L’après-midi est occupée par une dernière nage au pied de l’énorme pinacle de cendres et de lave qui marque le paysage de l’îlot Bartholomé. Contraste d’eaux fraîches et de courants franchement chauds qui nous rappelle le temps où ses parages étaient un vaste champ de bataille entre l’océan et le magma en fusion. Nous accostons plus tard sur un petit débarquadère depuis lequel serpente un sentier de pilotis de bois qui gravit par paliers le sommet de l’île culminant à 120 mètres, longeant d’anciens torrents de laves matérialisés par des rigoles bordées de deux crêtes, à l’image de piste de bobsleg. Un peu plus loin, ce sont d’énormes boursouflures laissées par l’activité pyroclastique de chaudrons de lave bouillonnante ayant crachoté leurs grumeaux de pâte venue se solidifier sur tout le pourtour de la marmite.
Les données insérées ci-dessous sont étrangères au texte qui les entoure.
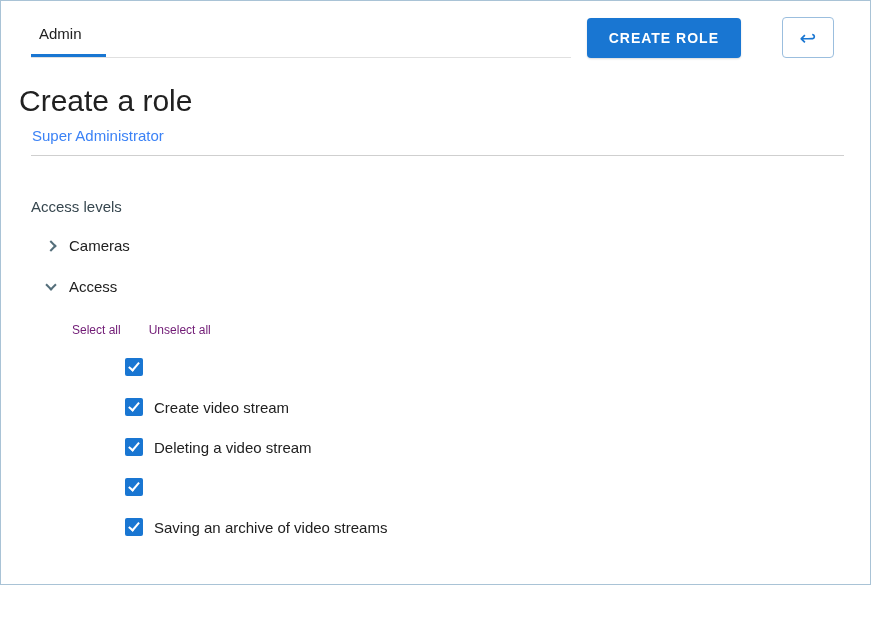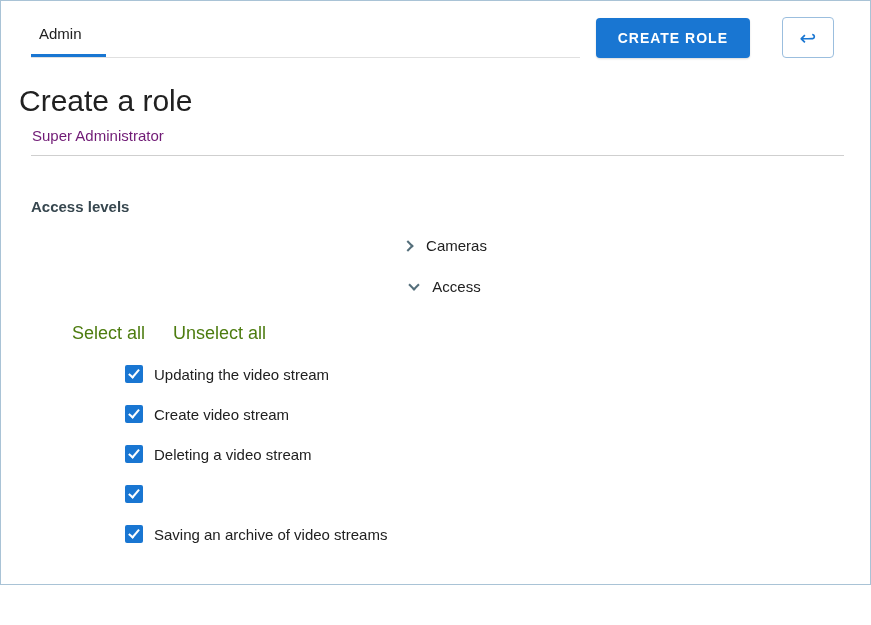--- a/index.html
+++ b/index.html
@@ -38,7 +38,7 @@
   .topbar-buttons {
     display: flex;
     align-items: center;
-    gap: 32px;
+    gap: 41px;
     margin-left: 16px;
   }
   .btn-primary {

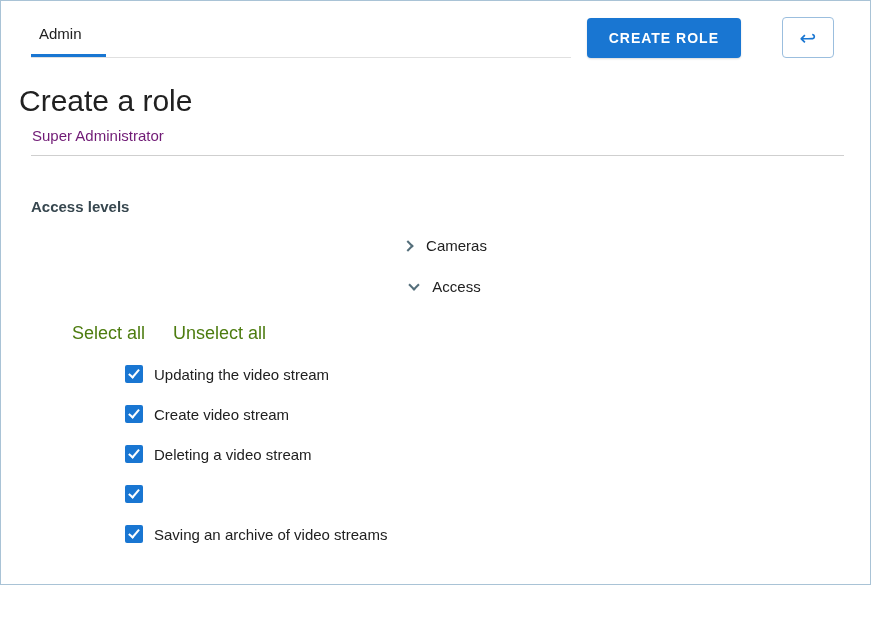--- a/index.html
+++ b/index.html
@@ -92,7 +92,7 @@
     border-bottom: 1px solid #cfcfcf;
     font-family: "Liberation Sans", sans-serif;
     font-size: 15px;
-    color: #701a75;
+    color: #3b82f6;
     padding: 9px 1px 11px 1px;
     outline: none;
     background: transparent;

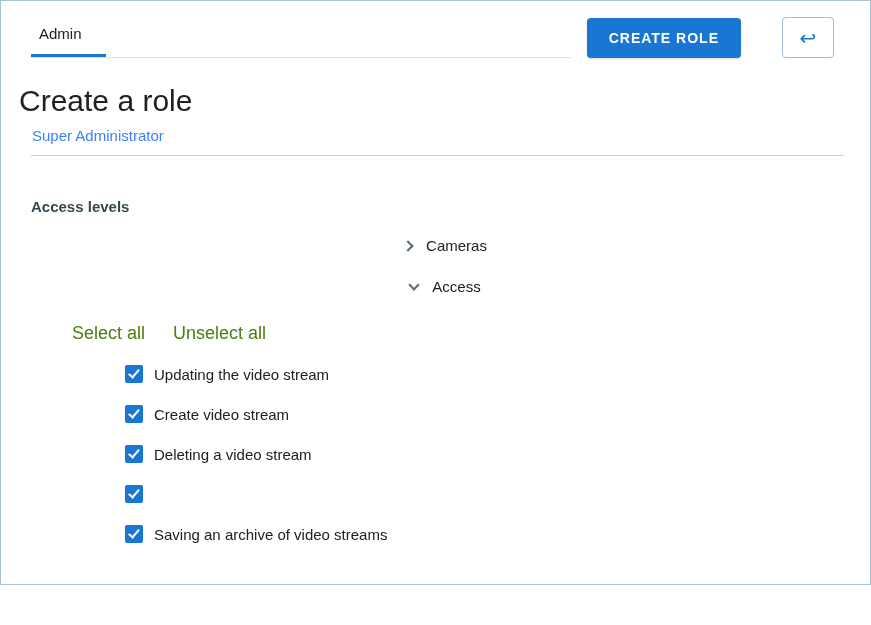--- a/index.html
+++ b/index.html
@@ -99,7 +99,7 @@
   }
   .section-label {
     font-size: 15px;
-    font-weight: bold;
+    font-weight: normal;
     color: #37474f;
     margin-top: 42px;
   }

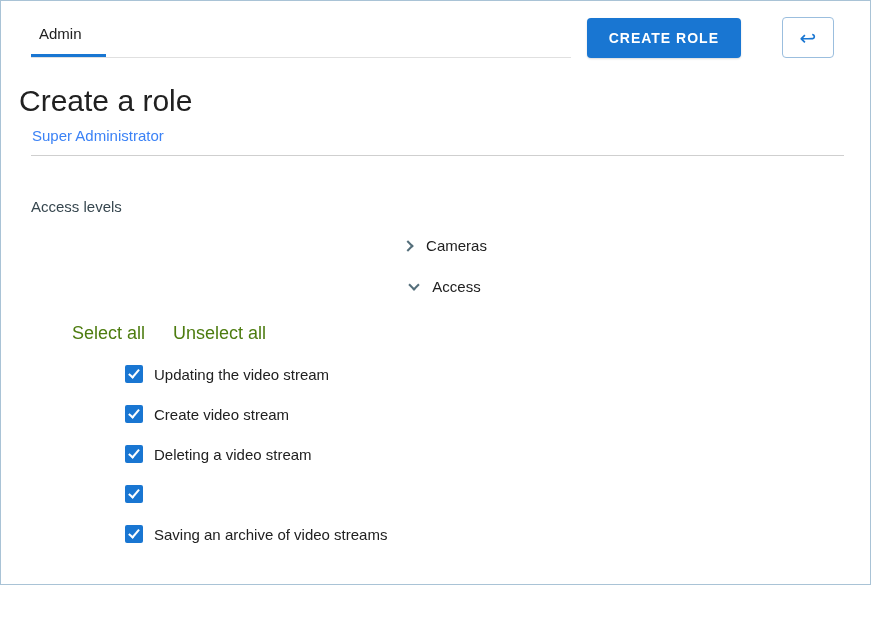--- a/index.html
+++ b/index.html
@@ -111,7 +111,6 @@
     align-items: center;
     padding: 12px 0 12px 16px;
     cursor: pointer;
-    justify-content: center;
   }
   .chev {
     width: 8px;

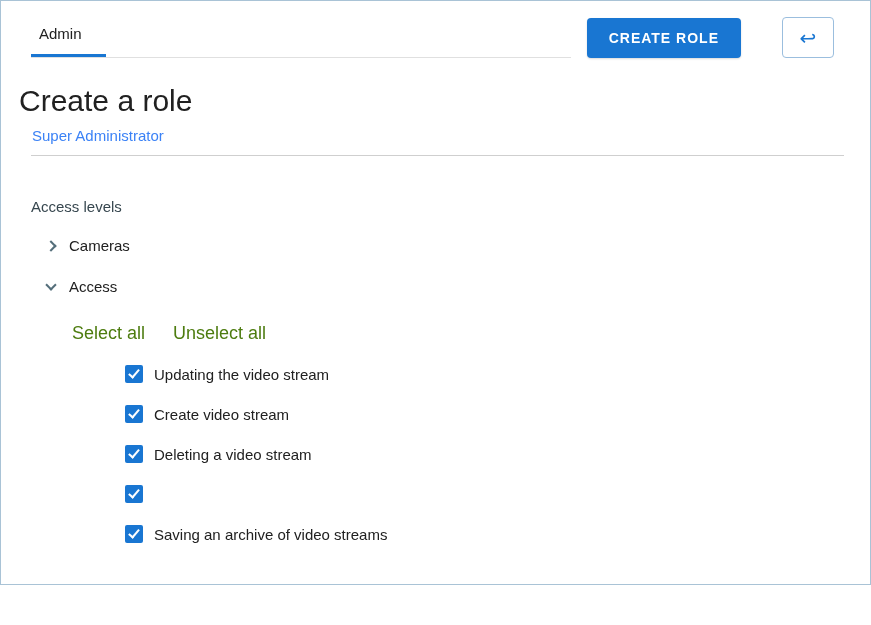--- a/index.html
+++ b/index.html
@@ -131,8 +131,8 @@
     margin: 16px 0 6px 41px;
   }
   .link {
-    font-size: 18px;
-    color: #4d7c0f;
+    font-size: 12px;
+    color: #701a75;
     cursor: pointer;
     text-decoration: none;
   }

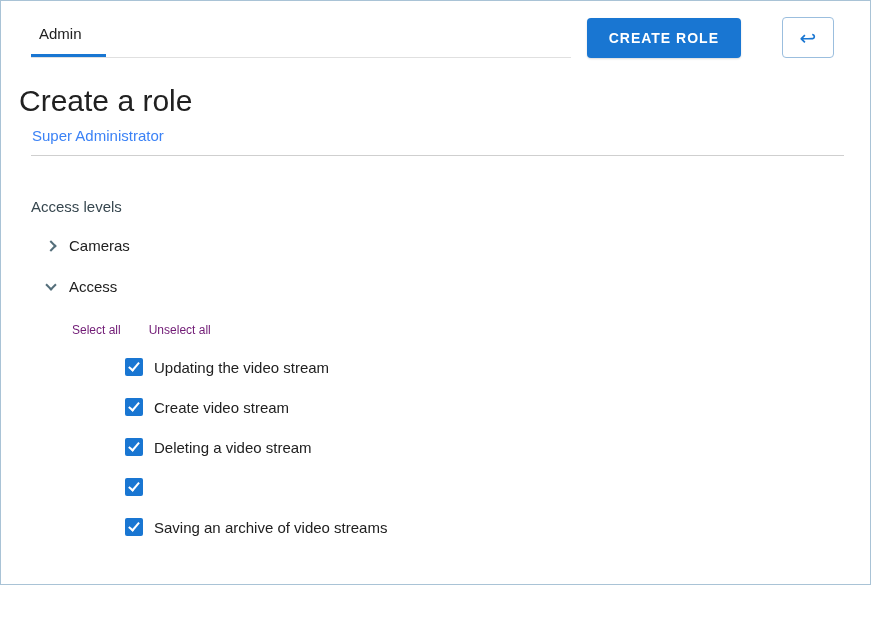--- a/index.html
+++ b/index.html
@@ -213,7 +213,6 @@
 
         <div class="perm-row">
           <span class="checkbox"></span>
-          <span class="perm-label">Updating the video stream</span>
         </div>
 
         <div class="perm-row">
Dernier récapitulatif avec Carlos qui nous présente le programme du lendemain matin consacré à la visite d’une ferme d’élevage des tortues et des différents transferts en bus et ferry jusqu’à l’aéroport de Baltra.
Après le cocktail de l’au-revoir avec tout l’équipage sur son trente-et-un, nous prenons notre dernier repas à bord avant d’aller faire nos valises et de visionner un résumé du voyage en images.
Sur la route qui conduit à l’aéroport depuis le quai, nous faisons un arrêt dans une ferme où les tortues géantes viennent paître les grasses prairies des hauteurs de l’île avant de repartir vers les maquis desséchés des zones côtières pour pondre. Un tunnel de lave court en sous-sol sur quelques centaines de mètres, dernier exemple de l’activité volcanique original de cet archipel des Galapagos. La lave encore fluide a continué à s’écouler dans une gangue refroidie, laissant une galerie sinueuse, digne de celles creusées par les rivières souterraines dans les pays calcaires. En surface, dans la stridulation continue de myriades de criquets cachés dans les frondaisons, des mares aménagées accueillent d’énormes tortues venues là chercher la fraîcheur avant d’aller paître la luxuriante végétation herbacée qui se développe sous les goyaviers et les mandariniers.
Le bus nous conduit sur la route traversant l’île pour aller rejoindre le ferry qui passe les passagers sur l’île de Baltra. Les hauteurs de Santa Cruz sont colonisées par la formation à scalesia, un pissenlit que l’évolution a transformé en arbres. Le ferry aux moteurs électriques alimentés par des panneaux photovoltaïques nous dépose sur Baltra, île basse à la végétation sub-désertique, où quelques iguanes errent au milieu des dalles de béton laissées des bâtiments de la base américaine installée ici pendant la seconde guerre mondiale.
Enregistrement des bagages à l’aéroport pour le vol jusqu’à Guayaquil avant de prendre celui qui nous ramènera sur Amsterdam puis Paris, Genève ou Lyon.